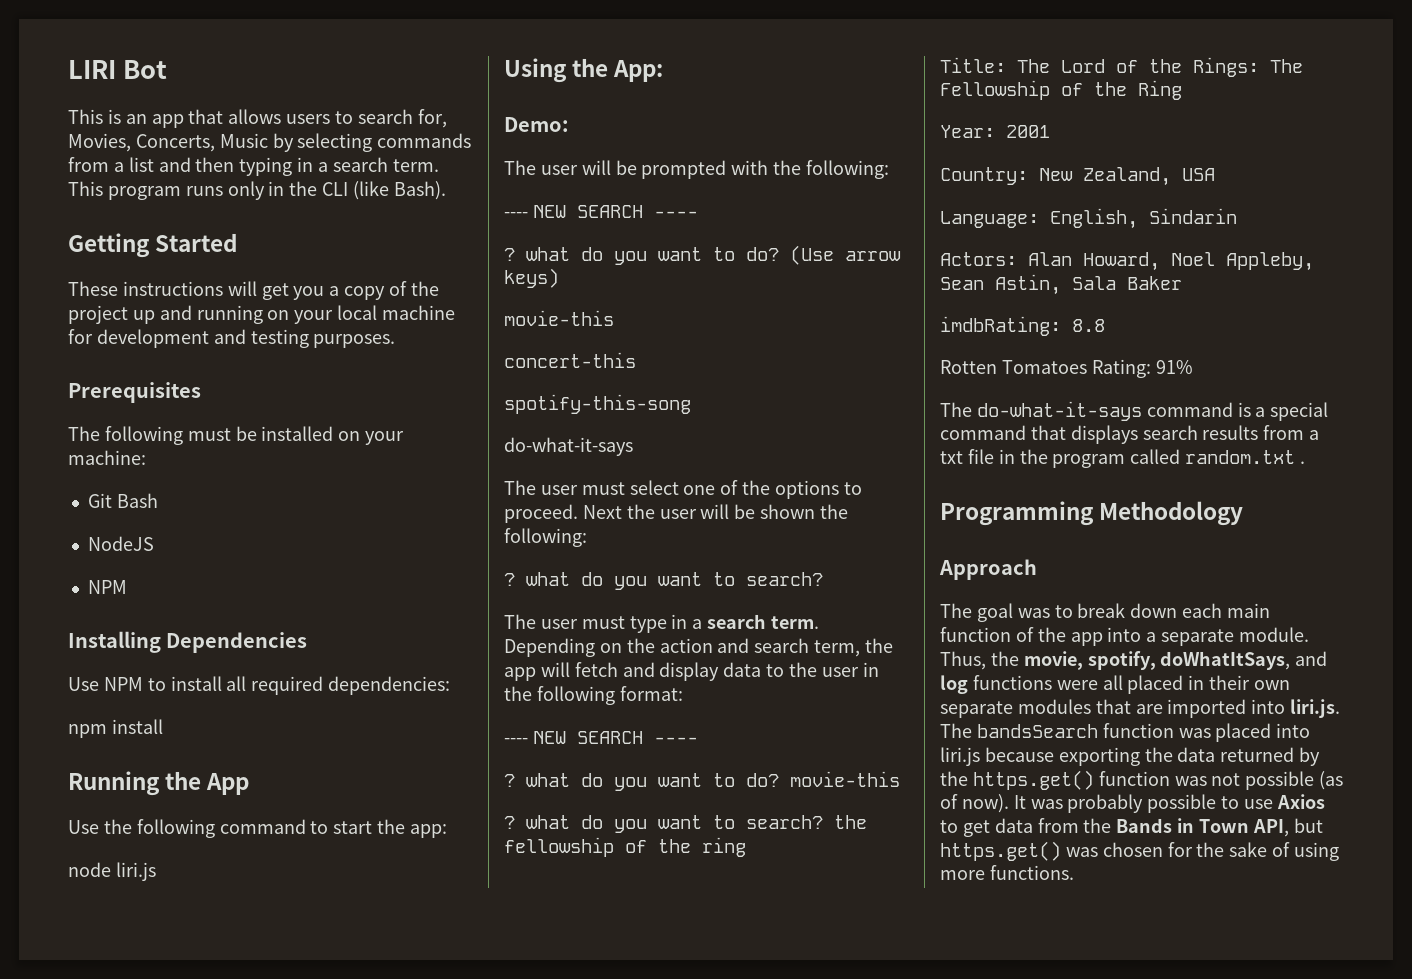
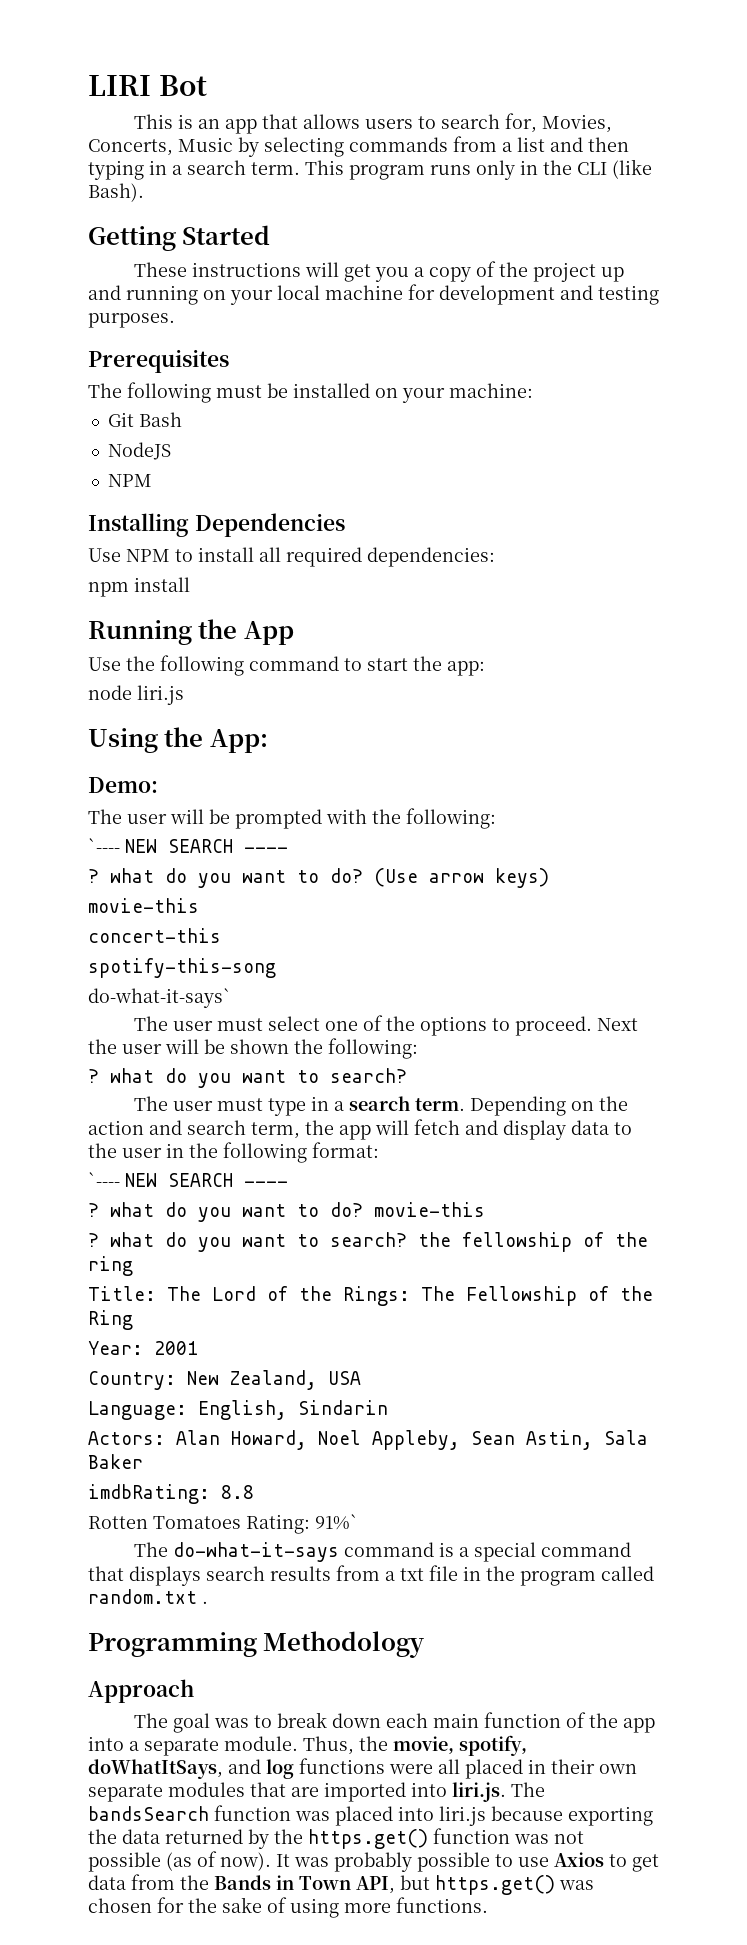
[504,212,528,218] ---- -> [88,838,120,853] `----
[504,437,633,456] do-what-it-says -> [88,988,231,1008] do-what-it-says`
[504,738,528,744] ---- -> [88,1172,120,1187] `----
[1155,360,1193,374] 91% -> [315,1514,358,1530] 91%`

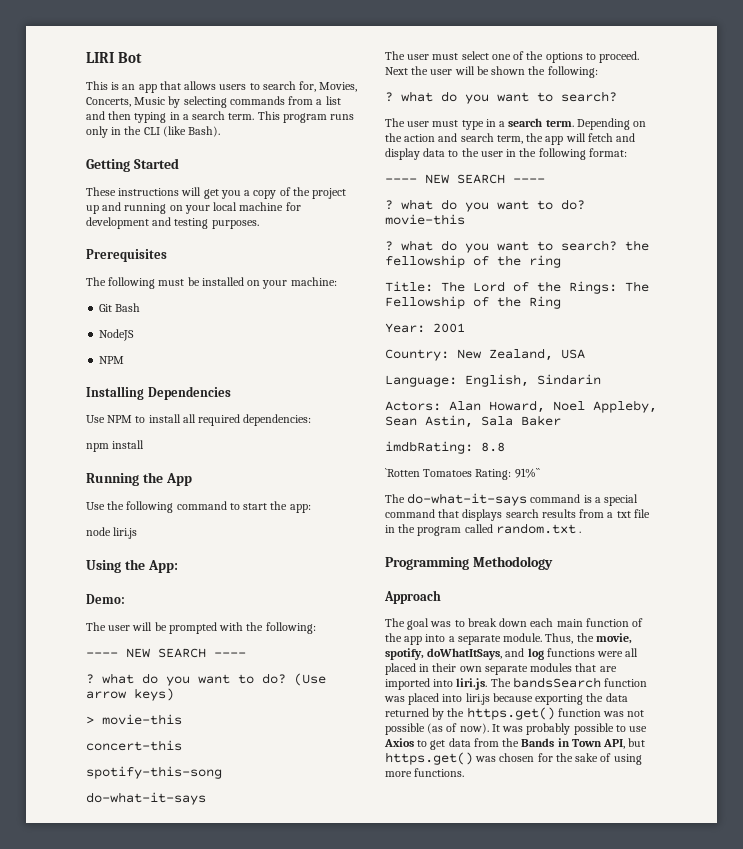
[88,838,120,853] `---- -> [86,652,118,657] ----
(549, 878) none -> [86,716,94,724] >
[88,988,231,1008] do-what-it-says` -> [86,792,206,805] do-what-it-says
[88,1172,120,1187] `---- -> [385,178,417,183] ----
[88,1516,148,1529] Rotten -> [385,468,420,477] `Rotten
[315,1514,358,1530] 91%` -> [514,468,540,478] 91%``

______

- **Exercise requirements**
Only the records, copied exactly and without pictures, should make up the answer.

- **Solution for this problem**
[504,212,528,218] ---- -> [88,838,120,853] `----
[504,437,633,456] do-what-it-says -> [88,988,231,1008] do-what-it-says`
[504,738,528,744] ---- -> [88,1172,120,1187] `----
[1155,360,1193,374] 91% -> [315,1514,358,1530] 91%`

[88,838,120,853] `---- -> [86,652,118,657] ----
(549, 878) none -> [86,716,94,724] >
[88,988,231,1008] do-what-it-says` -> [86,792,206,805] do-what-it-says
[88,1172,120,1187] `---- -> [385,178,417,183] ----
[88,1516,148,1529] Rotten -> [385,468,420,477] `Rotten
[315,1514,358,1530] 91%` -> [514,468,540,478] 91%``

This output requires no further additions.